Patt and Yves Coeckelenbergh’s home at 410 Mercer St. is more than 100 years old.
In the coming weeks, Patt Coeckelenbergh plans to submit an application to the Texas Historical Commission for a determination of eligibility, which is the first step for a structure to be considered to be placed on the National Register of Historic Places.
“Preservation is important,” she said. “Right now, what Port Aransas is going through with the increase in development and the loss of green space, I think it’s even more important to see if we can preserve what we possibly can.”
The Coeckelenberghs bought the house in 2003 and are the third set of owners of the home. The first family to live in the home was Herman Magnus Teller Sr. and his wife Fenella. They moved into the home in 1919 when they came to Port Aransas from Port O’Connor. Herman Teller was an early commander of the U.S. Coast Guard station in Port Aransas.
The Tellers raised their seven children in the home. In 1937, they sold the home to their eldest child, Nellie Studeman, and her husband, Henry Studeman. The Coeckelenberghs bought the home from the estate of Henry Studeman.
Coeckelenbergh is a member of the Old Town Preservation Advisory Board, a group formed by the City Council focused on preserving the oldest area of Port Aransas known as Old Town. (See Sept. 8 edition for more.)
Bringing awareness to residents that they have the option to pursue having their home placed on the National Register of Historic Places is one of the board’s many initiatives. Cathy Fulton, another board member, has been talking with about a dozen homeowners about the register. To be considered, a structure must be at least 50 years old and retain its historic character.
“I think many of the people who … live in these homes that could be recognized, they do appreciate the history, but a lot of people are not aware of the program,” Fulton said.
The fact that the “historic” homes in Port Aransas have survived multiple hurricanes is significant and a testament to their high quality of construction, Fulton said.
Coeckelenbergh’s home was knocked off its foundation by a hurricane in 1945. Nellie and Henry Studeman moved the home closer to a dune and turned it 90 degrees so it would be better protected.
Coeckelenbergh said since the house has gone through several hurricanes, being listed on the National Register, would be like a “medal of honor to the house itself.”
“They built things a lot differently before,” she said. “I mean, the wood that we discovered after Harvey is pretty amazing. We have long-leaf, pine walls and floors in the original building. And for people who like old homes, it’s just like a jewel.”
In the 1940s and 1950s Henry Studeman built onto the home and added a kitchen, a front porch, a second bathroom and two additional bedrooms. The home’s outside walls were completed in 1957.
Today, the 1,960-square-foot home has four bedrooms, an office and a laundry room and two bathrooms.
The National Register
The National Register of Historic Places is a federal program administered in the state by the Texas Historical Commission in coordination with the National Park Service. Listing in the National Register provides national recognition of a property’s historical or architectural significance and denotes that it is worthy of preservation, according to the commission’s website.
The only structure in Port Aransas currently on the National Register is the Tarpon Inn, which was built in 1886, according to Gregory Smith, federal programs coordinator with the Texas Historical Commission.

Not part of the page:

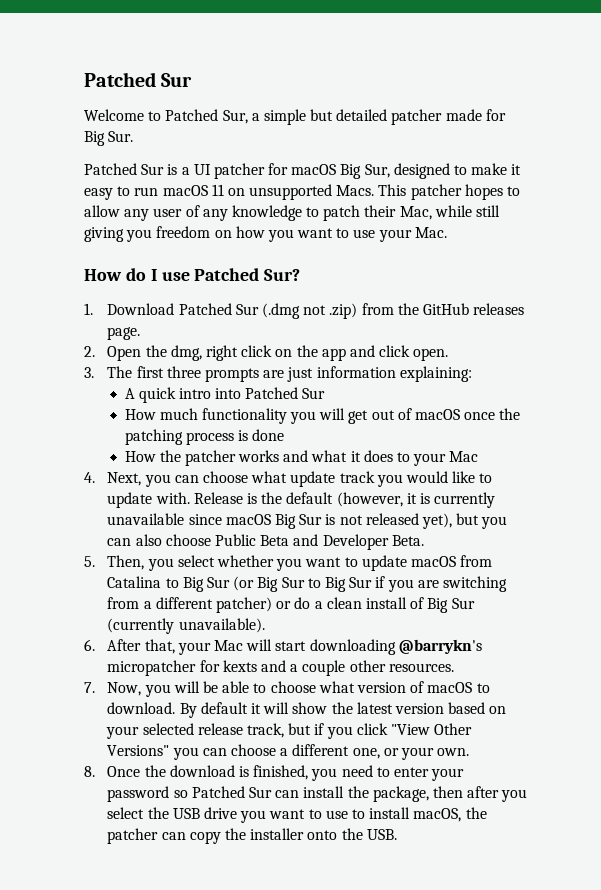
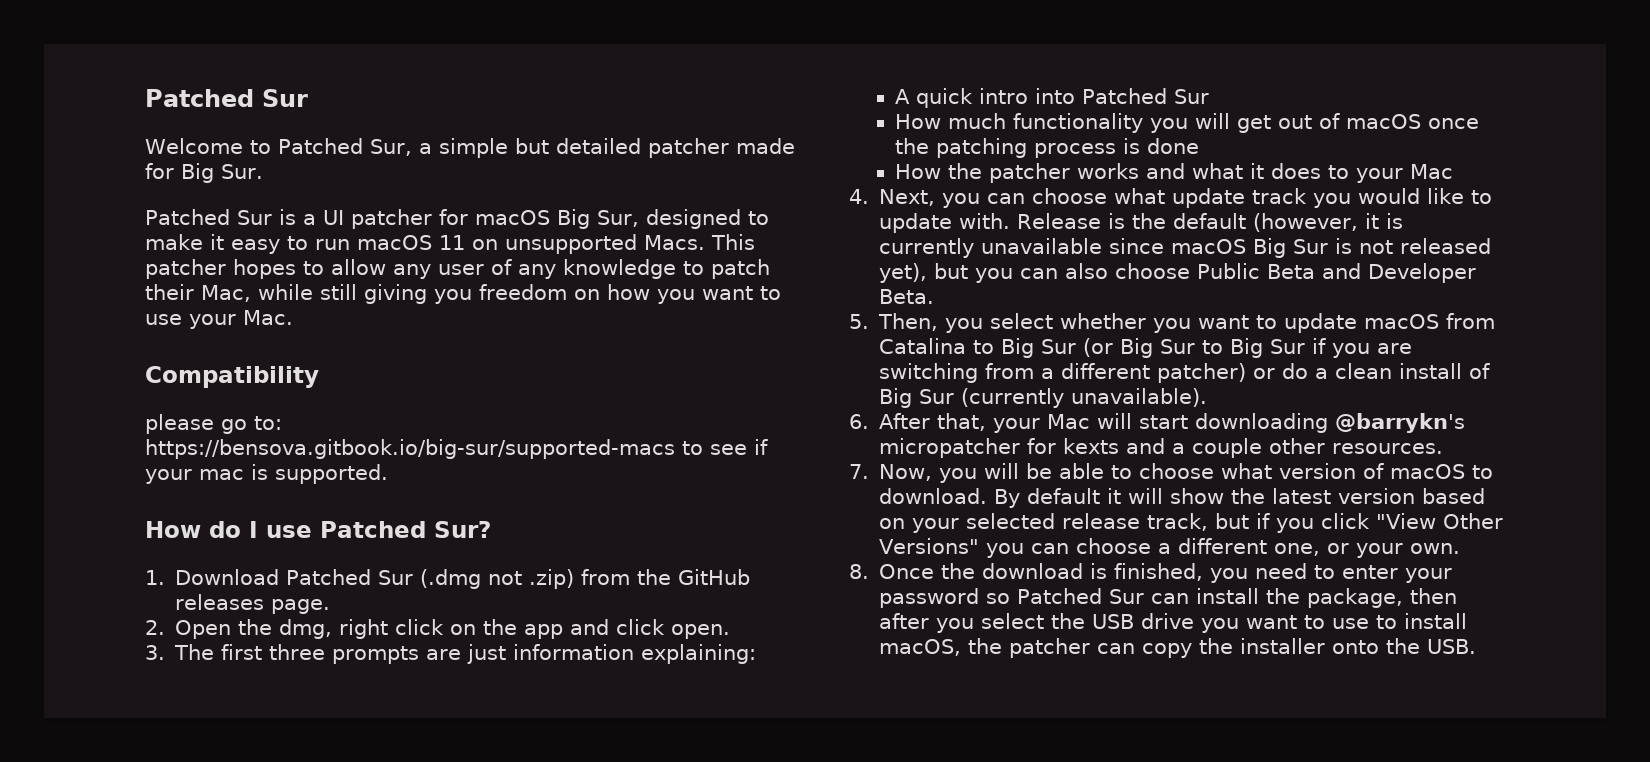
+ Compatibility
+ please go to: https://bensova.gitbook.io/big-sur/supported-macs to see if your mac is supported.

As well as being at least 50 years old, a structure or property must meet one of the following criteria. It must:
• be associated with important events that have contributed significantly to the broad pattern of history;
• be associated with the lives of significant persons of the past;
• embody the distinctive characteristics of a type, period or method of construction; or represent the work of a master; or possess high artistic values; or represent a significant and distinguishable entity whose components may lack individual distinction;
• have yielded, or may be likely to yield, information important in prehistory or history.
The register is separate from the commissions’ Recorded Texas Historic Landmarks program and imposes no restrictions on property owners. If a structure is part of the state’s historic marker program, property owners planning exterior changes to these buildings must notify the commission 60 days in advance.

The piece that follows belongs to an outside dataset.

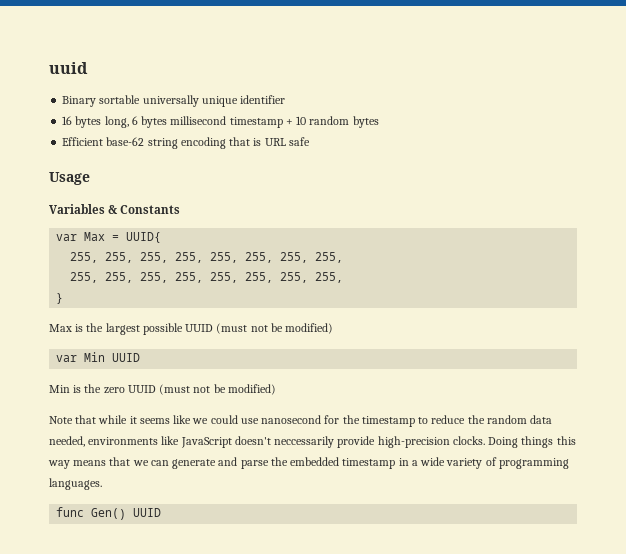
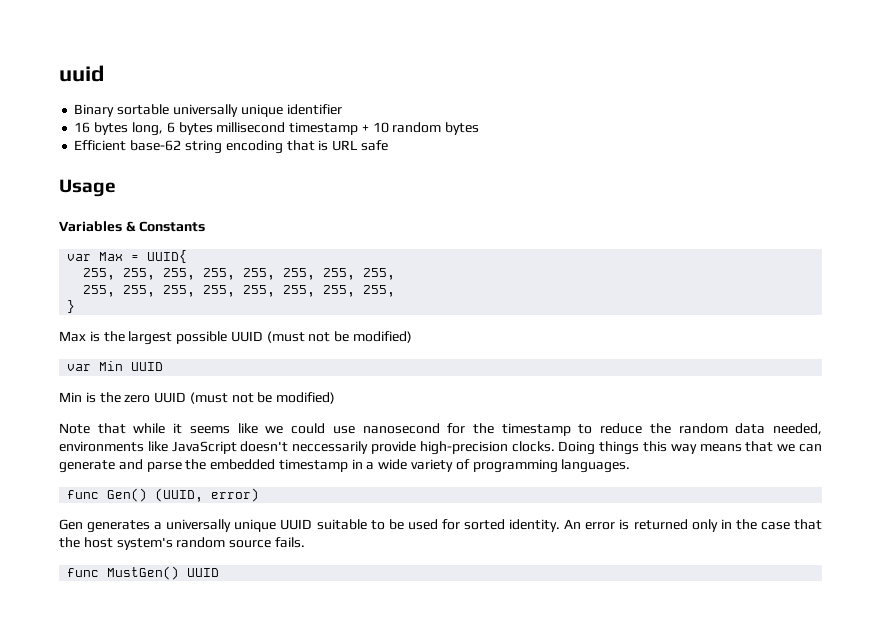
- func Gen() UUID
+ func Gen() (UUID, error)
+ Gen generates a universally unique UUID suitable to be used for sorted identity. An error is returned only in the case that the host system's random source fails.
+ func MustGen() UUID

If a commercial or nonprofit owned property is listed on the National Register, it could qualify for grants or tax credits for rehabilitating the property. However, owner-occupied properties don’t qualify for these benefits, Smith said.
The National Register process begins with a preliminary determination of eligibility by the commission, based on the review of an application that should include a history of the property, current photos and historic photos. If the property is deemed eligible, the next step would be to prepare a draft nomination.
The commission will review the draft nomination and work with the applicant until a final version is completed. Then, the nomination would go before the State Board of Review at a public meeting. The board determines if the property meets the National Register criteria and makes a recommendation to the State Historic Preservation Officer to approve or reject the nomination.
If the officer approves the nomination, any needed final edits will be made, and the nomination will be submitted to the National Park Service. The agency posts the nomination in the Federal Register and, in most cases, lists the property in the National Register within 45 days.
More detailed information can be found online at www.thc. texas.gov/preserve/nrhp-process.
“That process takes about a year,” Smith said. “So what we try to do is to help out applicants from the very start … (and) come up with a strategy for them for their particular property, based on our experience with similar properties.”